The wage ws leaves the worker indifferent to his current position and the job offering ws and consuming his spouse's health insurance. Any job that pays a wage greater than ws will be strictly preferred to his current position. Thus, the area under the indifference curve V0 and above the wage ws, which I denote as A in Panel A, becomes a part of the set of acceptable offers. Spouse-provided coverage, therefore, unambiguously increases the likelihood of turnover whenever hs<h0. Unlike the analysis of Madrian, this result does not depend on the lack of portability of benefits but is the direct result of the increase in the acceptable offer set that double coverage provides.

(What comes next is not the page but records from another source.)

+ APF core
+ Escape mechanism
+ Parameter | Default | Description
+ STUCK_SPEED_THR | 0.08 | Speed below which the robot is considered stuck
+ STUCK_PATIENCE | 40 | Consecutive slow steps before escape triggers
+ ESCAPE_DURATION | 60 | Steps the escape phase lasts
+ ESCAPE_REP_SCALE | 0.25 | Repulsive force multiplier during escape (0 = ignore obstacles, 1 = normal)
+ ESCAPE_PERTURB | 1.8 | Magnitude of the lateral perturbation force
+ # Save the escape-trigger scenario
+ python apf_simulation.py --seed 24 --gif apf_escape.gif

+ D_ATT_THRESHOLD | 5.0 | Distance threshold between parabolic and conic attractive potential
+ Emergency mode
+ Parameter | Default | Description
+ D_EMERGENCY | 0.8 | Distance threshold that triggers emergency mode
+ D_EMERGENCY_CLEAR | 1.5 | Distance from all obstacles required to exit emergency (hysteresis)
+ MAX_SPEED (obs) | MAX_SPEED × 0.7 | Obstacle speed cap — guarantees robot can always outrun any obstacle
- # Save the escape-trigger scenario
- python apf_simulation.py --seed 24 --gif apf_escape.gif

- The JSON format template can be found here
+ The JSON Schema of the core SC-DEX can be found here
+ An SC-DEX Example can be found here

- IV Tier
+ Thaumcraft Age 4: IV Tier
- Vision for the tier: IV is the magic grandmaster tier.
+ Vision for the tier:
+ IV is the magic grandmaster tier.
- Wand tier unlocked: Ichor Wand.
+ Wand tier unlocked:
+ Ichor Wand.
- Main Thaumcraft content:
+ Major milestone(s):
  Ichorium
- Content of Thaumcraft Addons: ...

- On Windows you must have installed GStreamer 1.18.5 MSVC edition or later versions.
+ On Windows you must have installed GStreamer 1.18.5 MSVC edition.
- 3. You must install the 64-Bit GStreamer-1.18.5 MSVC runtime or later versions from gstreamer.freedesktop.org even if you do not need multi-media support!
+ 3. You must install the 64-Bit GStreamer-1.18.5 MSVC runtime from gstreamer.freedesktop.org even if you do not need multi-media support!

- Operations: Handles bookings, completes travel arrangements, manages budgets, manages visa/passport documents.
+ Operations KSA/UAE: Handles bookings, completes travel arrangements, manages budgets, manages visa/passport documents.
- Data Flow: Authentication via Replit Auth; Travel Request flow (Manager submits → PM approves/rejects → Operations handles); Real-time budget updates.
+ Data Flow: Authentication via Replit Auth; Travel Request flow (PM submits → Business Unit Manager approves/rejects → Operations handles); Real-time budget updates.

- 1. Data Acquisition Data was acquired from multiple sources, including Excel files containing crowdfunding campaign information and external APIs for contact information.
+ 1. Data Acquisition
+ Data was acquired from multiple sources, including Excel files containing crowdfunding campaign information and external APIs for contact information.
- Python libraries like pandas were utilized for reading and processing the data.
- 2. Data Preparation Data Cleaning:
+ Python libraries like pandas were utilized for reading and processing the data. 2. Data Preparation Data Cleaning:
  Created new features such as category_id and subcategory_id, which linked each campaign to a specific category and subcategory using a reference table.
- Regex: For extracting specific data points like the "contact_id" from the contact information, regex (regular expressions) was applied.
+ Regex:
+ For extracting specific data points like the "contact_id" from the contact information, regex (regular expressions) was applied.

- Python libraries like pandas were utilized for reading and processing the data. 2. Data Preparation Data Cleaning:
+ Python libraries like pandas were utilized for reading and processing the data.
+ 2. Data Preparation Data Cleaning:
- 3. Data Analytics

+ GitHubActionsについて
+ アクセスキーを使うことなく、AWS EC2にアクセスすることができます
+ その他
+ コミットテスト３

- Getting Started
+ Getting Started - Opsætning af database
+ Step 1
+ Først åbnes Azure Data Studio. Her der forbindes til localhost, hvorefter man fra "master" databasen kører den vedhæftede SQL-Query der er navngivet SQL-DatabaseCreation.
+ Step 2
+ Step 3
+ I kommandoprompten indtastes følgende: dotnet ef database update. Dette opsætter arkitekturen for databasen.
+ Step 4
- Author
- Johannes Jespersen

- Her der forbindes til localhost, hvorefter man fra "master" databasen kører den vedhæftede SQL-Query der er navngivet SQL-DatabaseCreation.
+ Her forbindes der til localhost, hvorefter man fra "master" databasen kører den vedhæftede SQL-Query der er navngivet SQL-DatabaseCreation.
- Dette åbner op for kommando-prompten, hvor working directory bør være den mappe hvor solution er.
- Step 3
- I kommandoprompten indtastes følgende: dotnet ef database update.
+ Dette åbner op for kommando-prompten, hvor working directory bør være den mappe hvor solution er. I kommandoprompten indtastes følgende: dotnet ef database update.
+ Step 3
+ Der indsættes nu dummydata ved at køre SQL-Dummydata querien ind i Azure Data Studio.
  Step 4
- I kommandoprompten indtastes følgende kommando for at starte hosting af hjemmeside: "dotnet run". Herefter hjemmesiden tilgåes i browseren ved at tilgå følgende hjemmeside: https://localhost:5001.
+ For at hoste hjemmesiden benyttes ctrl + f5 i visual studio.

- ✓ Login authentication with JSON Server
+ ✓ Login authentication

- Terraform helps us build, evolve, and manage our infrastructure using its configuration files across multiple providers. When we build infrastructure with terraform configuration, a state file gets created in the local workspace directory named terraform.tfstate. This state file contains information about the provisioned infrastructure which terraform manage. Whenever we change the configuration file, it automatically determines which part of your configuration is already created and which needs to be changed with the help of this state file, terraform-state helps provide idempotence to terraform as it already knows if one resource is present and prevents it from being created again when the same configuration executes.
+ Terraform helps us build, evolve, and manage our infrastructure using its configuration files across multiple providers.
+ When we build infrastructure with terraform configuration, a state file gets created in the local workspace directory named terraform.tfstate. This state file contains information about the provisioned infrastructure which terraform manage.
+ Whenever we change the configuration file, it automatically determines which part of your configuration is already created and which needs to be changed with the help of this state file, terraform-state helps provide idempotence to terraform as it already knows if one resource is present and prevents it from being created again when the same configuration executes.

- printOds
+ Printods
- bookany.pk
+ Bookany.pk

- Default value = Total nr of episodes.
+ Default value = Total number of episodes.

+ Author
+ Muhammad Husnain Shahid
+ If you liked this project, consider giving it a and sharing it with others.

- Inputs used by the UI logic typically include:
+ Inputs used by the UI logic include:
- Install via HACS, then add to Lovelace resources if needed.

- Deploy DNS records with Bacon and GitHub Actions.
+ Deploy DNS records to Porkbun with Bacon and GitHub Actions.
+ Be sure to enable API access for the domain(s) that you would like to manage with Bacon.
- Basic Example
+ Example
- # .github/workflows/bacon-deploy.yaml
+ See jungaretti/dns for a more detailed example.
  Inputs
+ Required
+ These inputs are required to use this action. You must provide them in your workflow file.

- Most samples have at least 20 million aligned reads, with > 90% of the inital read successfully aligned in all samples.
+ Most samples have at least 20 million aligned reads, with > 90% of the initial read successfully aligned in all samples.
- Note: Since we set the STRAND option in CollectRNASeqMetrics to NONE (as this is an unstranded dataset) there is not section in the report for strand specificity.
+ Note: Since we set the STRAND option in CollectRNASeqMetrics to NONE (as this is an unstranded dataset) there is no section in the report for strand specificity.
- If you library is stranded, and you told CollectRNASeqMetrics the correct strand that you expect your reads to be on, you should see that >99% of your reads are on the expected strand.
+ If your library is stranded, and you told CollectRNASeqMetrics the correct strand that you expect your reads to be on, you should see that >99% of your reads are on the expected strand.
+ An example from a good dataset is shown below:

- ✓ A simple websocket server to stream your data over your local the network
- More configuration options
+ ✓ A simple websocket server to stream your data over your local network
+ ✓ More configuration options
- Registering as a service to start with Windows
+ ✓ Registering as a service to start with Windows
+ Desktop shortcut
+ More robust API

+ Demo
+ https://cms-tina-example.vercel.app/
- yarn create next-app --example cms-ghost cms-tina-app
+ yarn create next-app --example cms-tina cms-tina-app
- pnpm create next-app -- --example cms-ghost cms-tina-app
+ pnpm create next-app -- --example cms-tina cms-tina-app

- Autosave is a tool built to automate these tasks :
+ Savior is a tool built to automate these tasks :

In Panel B, I consider the case in which hs>h0, where the spouse's benefits are more generous than the worker's own. Again, the indifference curve V0 corresponds to the worker without coverage by his spouse's benefits, or hs = 0. When a worker's spouse provides access to more generous benefits, the worker's utility increases. The indifference curve V0' depicts the worker's indifference curve when hs>ho. In comparing the values of current employment of workers with and without spouse-provided coverage, there are two regions of interest. First, the area under the indifference curve V0' and above V0, which I denote as region B in Panel B, represents offers that would be acceptable to workers without spouse-provided coverage but that are not acceptable to workers with spouse-provided coverage. Thus, one effect of spouse-provided coverage, when hs>h0, is to reduce this portion of the acceptable offer set. The second region of interest, however, offsets this result. The region that lies above w0 and below the indifference curve V0, which I denote as region C in Panel B, represents an area of offers that are acceptable to the workers with spouse-provided coverage but are unacceptable to workers without spouse-provided coverage. As the worker does not use his own health benefits, any job that offers a wage greater than w0 is strictly preferred to his current situation regardless of the level of health benefits associated with the job. For worker's with hs>h0, therefore, spouse-provided coverage has an ambiguous impact on turnover probabilities.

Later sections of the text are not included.